ASSIGNED TASK — Copy every line of the records exactly, without including the images.

-- DATASET ENTRIES follows --

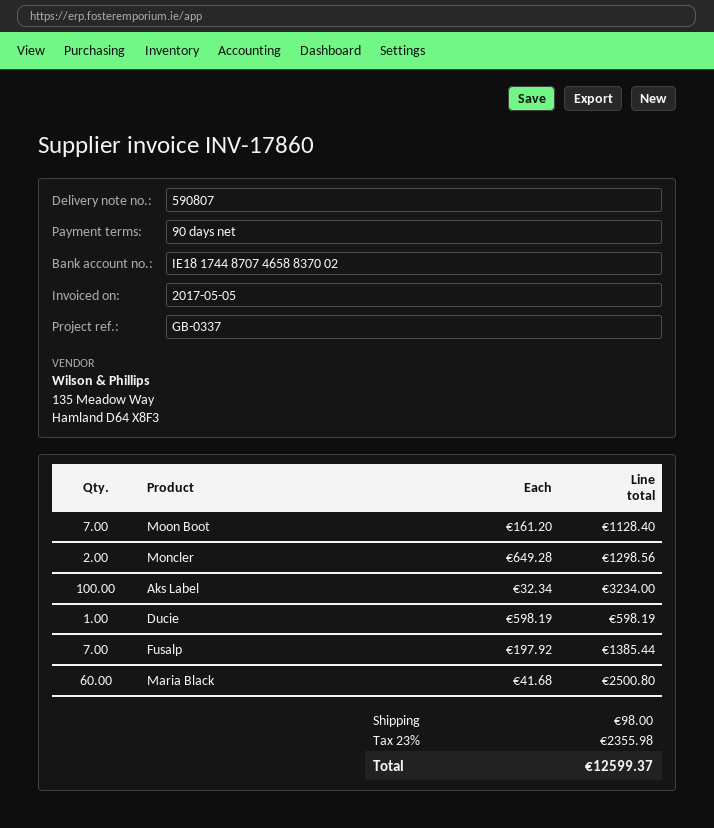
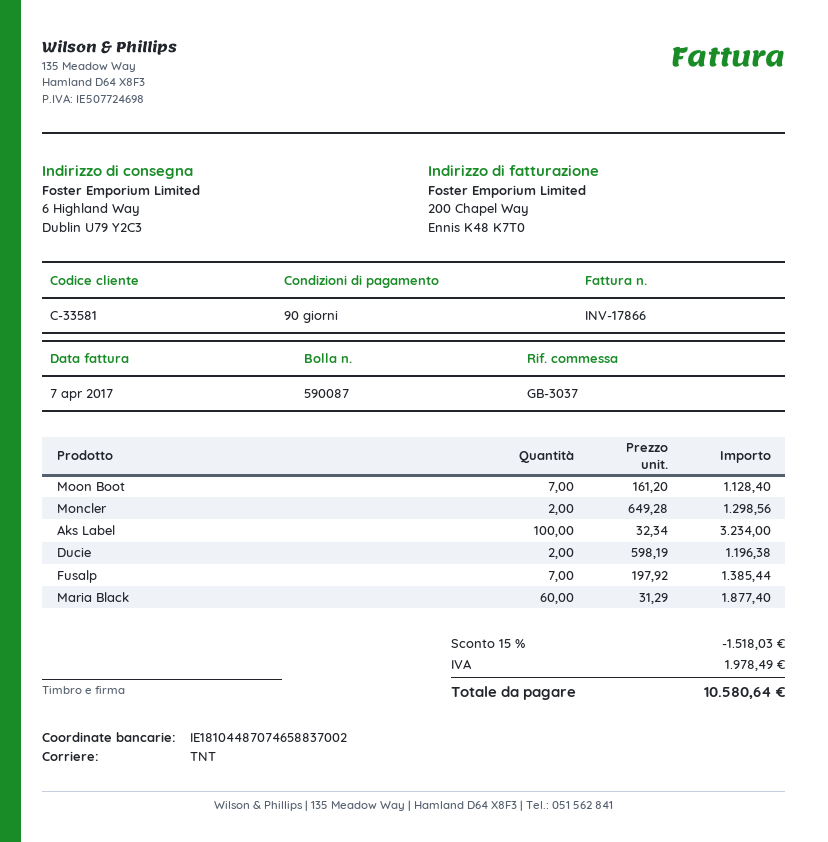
delivery note number: 590807 -> 590087
invoice number: INV-17860 -> INV-17866
invoice date: 2017-05-05 -> 2017-04-07
reference: GB-0337 -> GB-3037
bank account: IE18174487074658837002 -> IE18104487074658837002
Ducie: 1 x 598.19 = 598.19 -> 2 x 598.19 = 1196.38
Maria Black: 60 x 41.68 = 2500.80 -> 60 x 31.29 = 1877.40
discount: none -> 15% = 1518.03
shipping: 98.00 -> none
tax: 2355.98 -> 1978.49
total: 12599.37 -> 10580.64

-- DATASET ENTRIES concluded --

RESULT BELOW —
delivery note number: 590807 -> 590087
invoice number: INV-17860 -> INV-17866
invoice date: 2017-05-05 -> 2017-04-07
reference: GB-0337 -> GB-3037
bank account: IE18174487074658837002 -> IE18104487074658837002
Ducie: 1 x 598.19 = 598.19 -> 2 x 598.19 = 1196.38
Maria Black: 60 x 41.68 = 2500.80 -> 60 x 31.29 = 1877.40
discount: none -> 15% = 1518.03
shipping: 98.00 -> none
tax: 2355.98 -> 1978.49
total: 12599.37 -> 10580.64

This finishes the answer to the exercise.